Finnish snowboarder plays it cool

Despite high expectations, snowboarder Enni Rukajärvi didn’t stress about the Olympics. She took home a silver medal.

Instead of just aiming for gold, snowboard champ Enni Rukajärvi has her mind set on enjoying snowboarding and continuing to improve along the way – and savouring the experience of getting to travel the world. [Editor’s note: After this article was published, Rukajärvi won the silver medal in the Slopestyle event at the Sochi Olympics, on February 9, 2014.]

Snowboarding today forms one of Finland’s most popular winter sports. Many ski resorts offer a long training season and great facilities for snowboarders. Successful athletes are also doing their part to boost the snowboarding craze. Finland is home to many snowboarding world champions, and recent Olympics have seen Finnish medalists in the men’s half-pipe event (Markku Koski took bronze in 2006 and Peetu Piiroinen won silver in 2010).

However, top-class snowboarding in Finland is not dominated by men. One of the brightest stars of the current team is Enni Rukajärvi, a 23-year-old from the northeastern Finnish town of Kuusamo. She won gold medals in the slopestyle event in both the world championships and the X Games in 2011 and also placed first in the final results of the World Snowboard Tour in 2010.

Finland has room for snowboarders

Enni Rukajärvi has some unusual fans.

Enni Rukajärvi has some unusual fans.Photo: Harri Tarvainen

Rukajärvi has lots of good things to say about her home country as a snowboarding location: “Although the number of venues is not so large, in Finland it’s nice to have a lot of space to yourself on the hills and not have to wait so long for your turn.” Her home resort, Ruka, is also her favourite location in Finland.

Regarding the Finnish summer, Rukajärvi says that there are several ways to practise after the snow melts: “There is actually a ski tunnel with a half-pipe that is open all year round at Vuokatti Sports Centre in Sotkamo. It’s also possible to practise jumping from water ramps, although that’s more useful for skiers and not as practical for snowboarders.”

She adds that a lot of preparation can be done in the gym during the off-season so that every muscle is ready for the strain of the competition season.

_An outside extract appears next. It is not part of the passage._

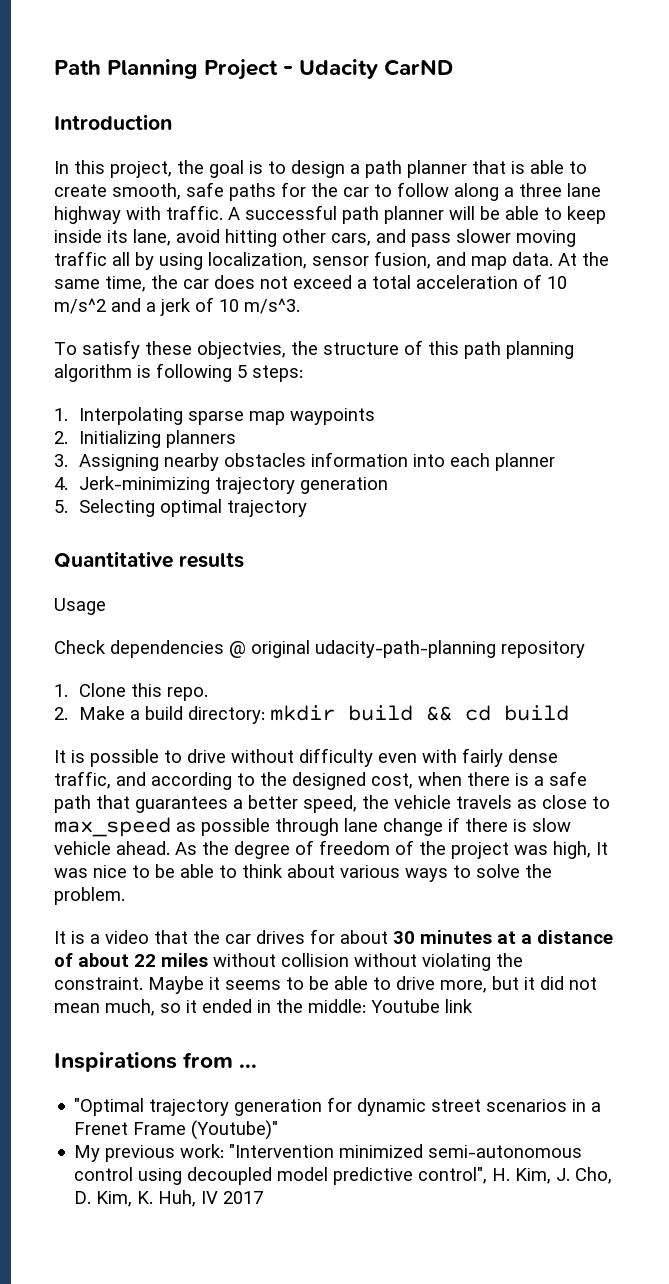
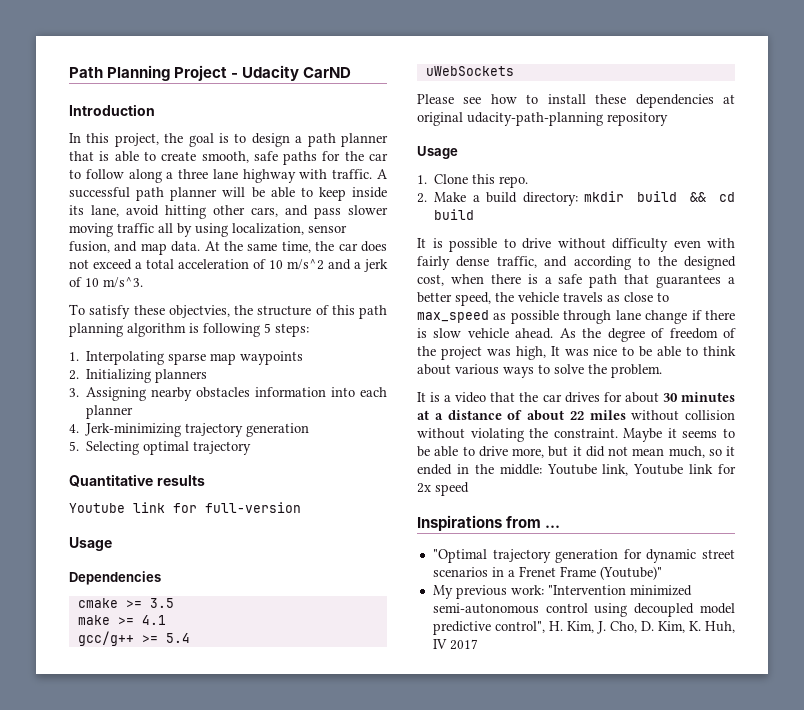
[54,598,106,615] [54,640,246,658] Usage // Check dependencies @ -> [69,502,301,513] [69,537,112,551] [69,571,161,585] [77,598,174,608] [77,615,166,625] [77,631,190,646] [425,66,514,76] [417,94,735,108] Youtube link for full-version // Usage // Dependencies // cmake >= 3.5 // make >= 4.1 // gcc/g++ >= 5.4 // uWebSockets // Please see how to install these dependencies at
(585, 649) none -> [417,146,458,159] // Usage
[445,999,473,1013] link -> [602,464,736,476] [417,482,469,496] link, Youtube link for 2x speed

When she’s not on the hill, Rukajärvi says that she spends “too much time” on her computer, watching videos and keeping in touch with friends. Luckily, she also has time to do other sports besides snowboarding. “And every time I go to a new location, it’s nice to go around and see the sights.”

Women’s snowboarding needs more attention

Rukajärvi shows off for the camera.

Rukajärvi shows off for the camera.Photo: Harri Tarvainen

Despite great expectations for the current season, her eyes are primarily set on other things than medals: “The main things for me are to be able to ride as much as possible and improve my versatility as a snowboarder.”

She says that triumph on a personal level is more important than the competition as a whole. She is not entirely happy with women’s position in snowboarding: “There is a growing interest in women’s snowboarding, but it’s still men who grab most of the attention.”

Since snowboarding is often considered an extreme sport, you might think that all snowboarders are completely fearless. However, this is not the case for Rukajärvi. “Going for a big jump for the first time or performing in bad weather conditions is sometimes a bit scary,” she says.

Asked if she has any routines when preparing for a descent, she responds, “At the top of the hill, I always tighten the straps just before hitting the slope.”